Santis v. Cannata

105 A. 561, 42 R.I. 118, 1919 R.I. LEXIS 9
CourtSupreme Court of Rhode Island
DecidedMarch 4, 1919
StatusPublished
Cited by2 cases

This text of 105 A. 561 (Santis v. Cannata) is published on Counsel Stack Legal Research, covering Supreme Court of Rhode Island primary law. Counsel Stack provides free access to over 12 million legal documents including statutes, case law, regulations, and constitutions.

Bluebook
Santis v. Cannata, 105 A. 561, 42 R.I. 118, 1919 R.I. LEXIS 9 (R.I. 1919).

Opinion

Parkhurst, C. J.

This is an action of assumpsit brought by Angelo Di Santis and his wife Maria Di Santis against the defendant, setting up in substance that the plaintiffs bargained and agreed to sell and that the defendant bought of them a certain lot of land with improvements under an agreement referred to in the declaration (a paper, purporting to be a copy being annexed to the declaration); and alleging that the defendant refused to carry out the terms of the sale, and that the plaintiffs thereafter sold the property at a loss of upwards of $700; and plaintiffs seek to recover this loss. The defendant pleaded the general issue; also a special plea which need not be noticed here. The case was tried before a justice of the Superior Court and a jury, and after the plaintiffs had put in certain testimony including the alleged agreement for sale and purchase, the plaintiffs were nonsuited by the trial judge, on the ground that the paper produced in evidence was not a valid agree *120 ment or note or memorandum thereof under the Statute of Frauds, whereby the defendant could be charged. Thereupon plaintiffs took exception to this ruling and in due time prosecuted this exception to this court, and- the case is now before us on this exception.
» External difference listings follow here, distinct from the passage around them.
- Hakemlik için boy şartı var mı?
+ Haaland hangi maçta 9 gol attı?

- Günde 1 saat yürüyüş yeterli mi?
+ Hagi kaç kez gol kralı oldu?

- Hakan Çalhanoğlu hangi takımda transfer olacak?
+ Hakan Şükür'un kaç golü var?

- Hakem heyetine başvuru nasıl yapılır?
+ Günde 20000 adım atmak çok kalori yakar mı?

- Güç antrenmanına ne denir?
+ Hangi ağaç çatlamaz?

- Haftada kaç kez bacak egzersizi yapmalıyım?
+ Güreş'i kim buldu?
At the trial the plaintiff Angelo Di Santis, who was the only witness examined, testified that the property belonged to himself and his wife Maria Di Santis; but it nowhere appears that Maria Di Santis authorized her husband to sell her interest in the property or to make any agreement on her behalf. As a part of the plaintiffs’ evidence a paper was put in (over defendant’s objection) of which the following is an exact copy, viz.:

"Providence R. I
May 4, 1916
Reed, from Mr Natale Cannata $25,00 in cash, and 75,0<> dollar to be paid befor May 18 for the sale of House of 128 Sutton St which he paid $4,300 dollar forty three Hunder. and said sum ' of $4,300 forty three Hunder dollar to be paid June 1 first 1916.
Wittmess Chas F. Mauro
Natale Cannata ”

• The admission of this paper in evidence was excepted to by defendant.
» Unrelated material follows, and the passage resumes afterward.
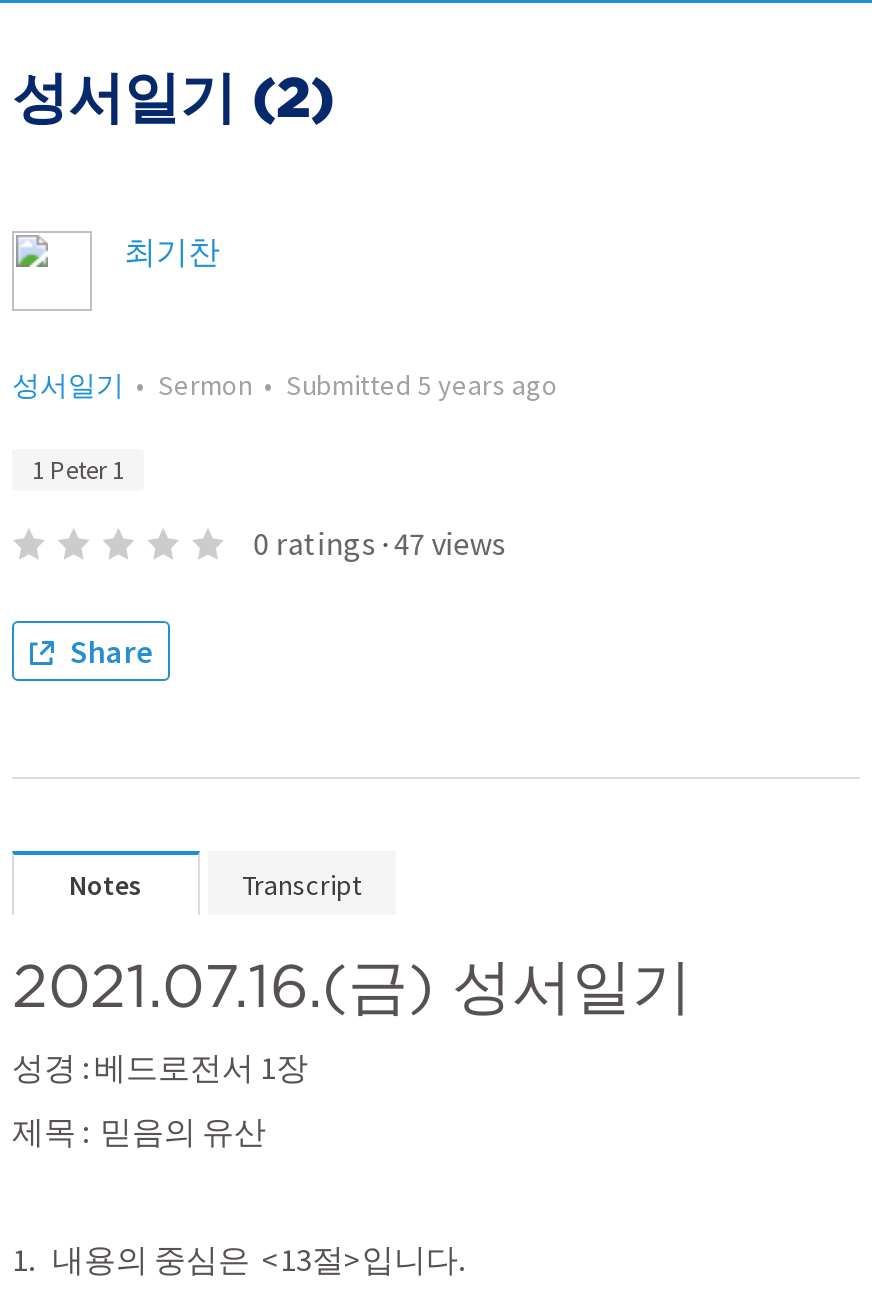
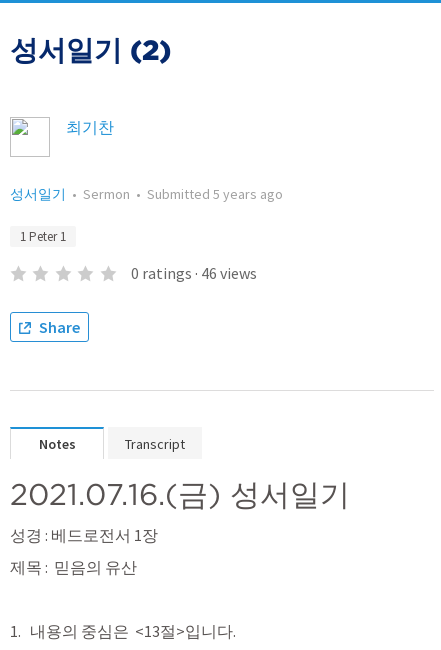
- 0 ratings · 47 views
+ 0 ratings · 46 views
The Statute of Frauds of Rhode Island, applicable here is found in Gen. Laws of R. I. (1909), Chap. 283, Sec. 6, and reads as follows: "Sec. 6. No action shall be brought:— First. Whereby to charge any person upon any contract for the sale of lands, tenements, or hereditaments, or the making of any lease thereof for a longer time than one year” . . . Unless the promise or agreement upon which such action shall be brought, or some note or memorandum thereof, shall be in writing, and signed by the party to be charged therewith, or by some other person by him thereunto lawfully authorized.”

*121 At the trial also the plaintiff, Di Santis, was allowed to put in evidence without objection a check for $25. of which the following is a copy, viz.:

“Providence, R. I. May 4 1916 No. 91_
COLUMBUS EXCHANGE BANK 57-40 of Providence, R. I.
Pay to the order of
_Angelo De Santi_$ 25 ⅞ _Twenty Five_⅜⅛ Dollars
Natale Cannata”

and testified that this check was duly paid and he (Angelo Di Santis) got the money, and he was also permitted to testify without objection that this payment was on account of the purchase price of the property and should be credited to the defendant.

Plaintiff, Di Santis, was also permitted to put in evidence without objection a check of which the following is a copy, viz.:

“Providence, R. I. May 18 1916 No. 92_
COLUMBUS EXCHANGE BANK 57-40 of Providence, R. I.
Pay to the order of
_Angelo De Santi_$ 75 ⅛ Seventy five ⅜ Dollars
Natale Cannata”

*122 and testified that this check was stopped, and he never got the $75.

It further appeared that the defendant never paid the balance of the sum of $4,300 and refused to take a deed of the property, and that the same was later sold to another person at private sale for the sum of $3,537.50.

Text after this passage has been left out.